| About this exercise |
Word for word, print all of the entries below.

| Revision tracking records |
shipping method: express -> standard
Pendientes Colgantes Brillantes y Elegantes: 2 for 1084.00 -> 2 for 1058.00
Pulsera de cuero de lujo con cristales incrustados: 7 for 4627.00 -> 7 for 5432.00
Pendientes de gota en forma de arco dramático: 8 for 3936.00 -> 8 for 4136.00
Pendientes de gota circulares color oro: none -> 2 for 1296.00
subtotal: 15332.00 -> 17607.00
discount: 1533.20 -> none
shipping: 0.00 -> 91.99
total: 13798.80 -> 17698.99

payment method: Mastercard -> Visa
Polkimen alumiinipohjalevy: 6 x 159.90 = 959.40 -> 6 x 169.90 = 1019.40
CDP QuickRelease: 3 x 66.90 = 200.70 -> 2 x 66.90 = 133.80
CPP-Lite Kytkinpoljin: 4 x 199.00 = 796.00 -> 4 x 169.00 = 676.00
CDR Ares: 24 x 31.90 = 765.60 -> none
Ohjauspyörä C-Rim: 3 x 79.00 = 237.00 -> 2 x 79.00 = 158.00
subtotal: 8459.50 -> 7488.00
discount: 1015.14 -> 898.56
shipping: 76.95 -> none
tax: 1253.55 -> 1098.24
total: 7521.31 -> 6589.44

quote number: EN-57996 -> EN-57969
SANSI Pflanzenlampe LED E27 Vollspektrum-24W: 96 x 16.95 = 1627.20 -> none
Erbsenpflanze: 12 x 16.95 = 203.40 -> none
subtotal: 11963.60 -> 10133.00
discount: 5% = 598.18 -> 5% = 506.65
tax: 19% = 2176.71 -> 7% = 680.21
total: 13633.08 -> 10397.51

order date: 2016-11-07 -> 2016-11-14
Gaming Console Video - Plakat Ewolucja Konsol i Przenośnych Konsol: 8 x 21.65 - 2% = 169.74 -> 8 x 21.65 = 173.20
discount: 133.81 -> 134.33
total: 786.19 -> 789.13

| Response |
shipping method: express -> standard
Pendientes Colgantes Brillantes y Elegantes: 2 for 1084.00 -> 2 for 1058.00
Pulsera de cuero de lujo con cristales incrustados: 7 for 4627.00 -> 7 for 5432.00
Pendientes de gota en forma de arco dramático: 8 for 3936.00 -> 8 for 4136.00
Pendientes de gota circulares color oro: none -> 2 for 1296.00
subtotal: 15332.00 -> 17607.00
discount: 1533.20 -> none
shipping: 0.00 -> 91.99
total: 13798.80 -> 17698.99

payment method: Mastercard -> Visa
Polkimen alumiinipohjalevy: 6 x 159.90 = 959.40 -> 6 x 169.90 = 1019.40
CDP QuickRelease: 3 x 66.90 = 200.70 -> 2 x 66.90 = 133.80
CPP-Lite Kytkinpoljin: 4 x 199.00 = 796.00 -> 4 x 169.00 = 676.00
CDR Ares: 24 x 31.90 = 765.60 -> none
Ohjauspyörä C-Rim: 3 x 79.00 = 237.00 -> 2 x 79.00 = 158.00
subtotal: 8459.50 -> 7488.00
discount: 1015.14 -> 898.56
shipping: 76.95 -> none
tax: 1253.55 -> 1098.24
total: 7521.31 -> 6589.44

quote number: EN-57996 -> EN-57969
SANSI Pflanzenlampe LED E27 Vollspektrum-24W: 96 x 16.95 = 1627.20 -> none
Erbsenpflanze: 12 x 16.95 = 203.40 -> none
subtotal: 11963.60 -> 10133.00
discount: 5% = 598.18 -> 5% = 506.65
tax: 19% = 2176.71 -> 7% = 680.21
total: 13633.08 -> 10397.51

order date: 2016-11-07 -> 2016-11-14
Gaming Console Video - Plakat Ewolucja Konsol i Przenośnych Konsol: 8 x 21.65 - 2% = 169.74 -> 8 x 21.65 = 173.20
discount: 133.81 -> 134.33
total: 786.19 -> 789.13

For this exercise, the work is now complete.